** What is needed **
Scan the material for "CRUD". Copy every line it appears in.

** Data **
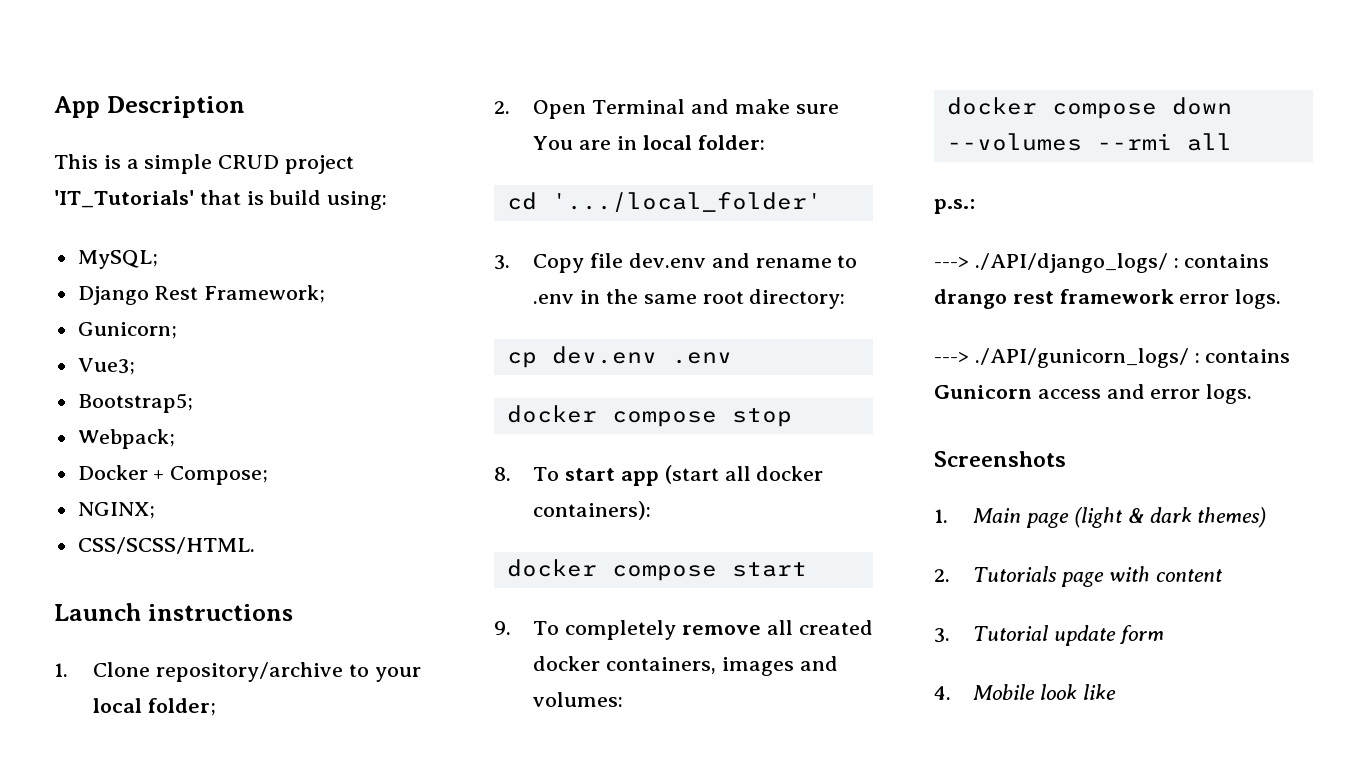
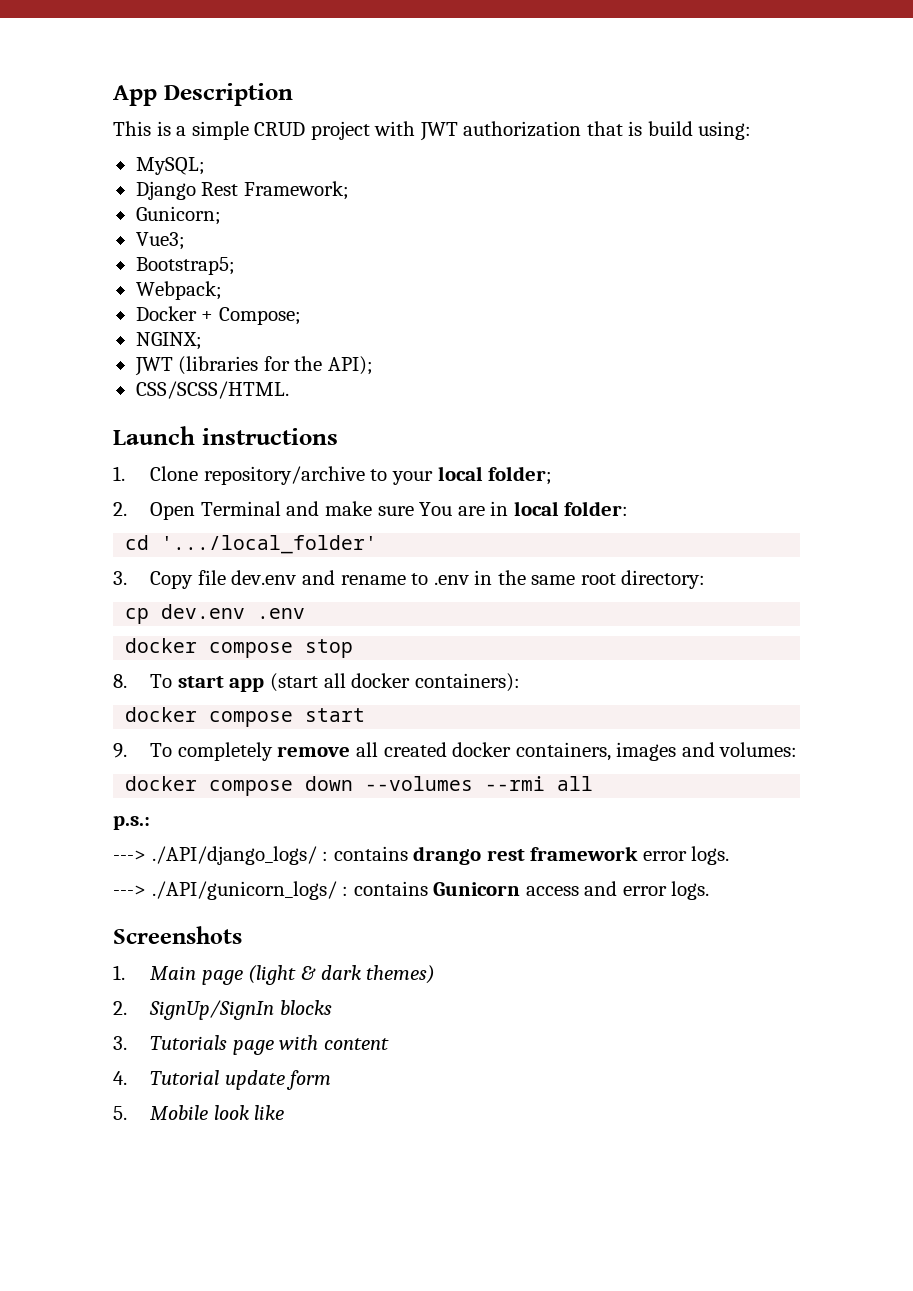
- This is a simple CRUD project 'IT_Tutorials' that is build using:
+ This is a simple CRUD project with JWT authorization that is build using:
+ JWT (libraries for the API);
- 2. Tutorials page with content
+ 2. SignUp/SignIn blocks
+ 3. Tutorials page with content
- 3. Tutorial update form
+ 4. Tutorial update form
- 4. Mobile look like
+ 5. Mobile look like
==
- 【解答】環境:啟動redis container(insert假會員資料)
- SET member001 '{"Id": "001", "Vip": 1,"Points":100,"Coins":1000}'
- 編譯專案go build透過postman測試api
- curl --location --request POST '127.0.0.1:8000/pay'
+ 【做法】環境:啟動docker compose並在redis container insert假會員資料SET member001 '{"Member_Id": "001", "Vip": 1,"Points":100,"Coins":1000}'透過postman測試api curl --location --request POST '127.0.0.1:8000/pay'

** Answer section **
- This is a simple CRUD project 'IT_Tutorials' that is build using:
+ This is a simple CRUD project with JWT authorization that is build using:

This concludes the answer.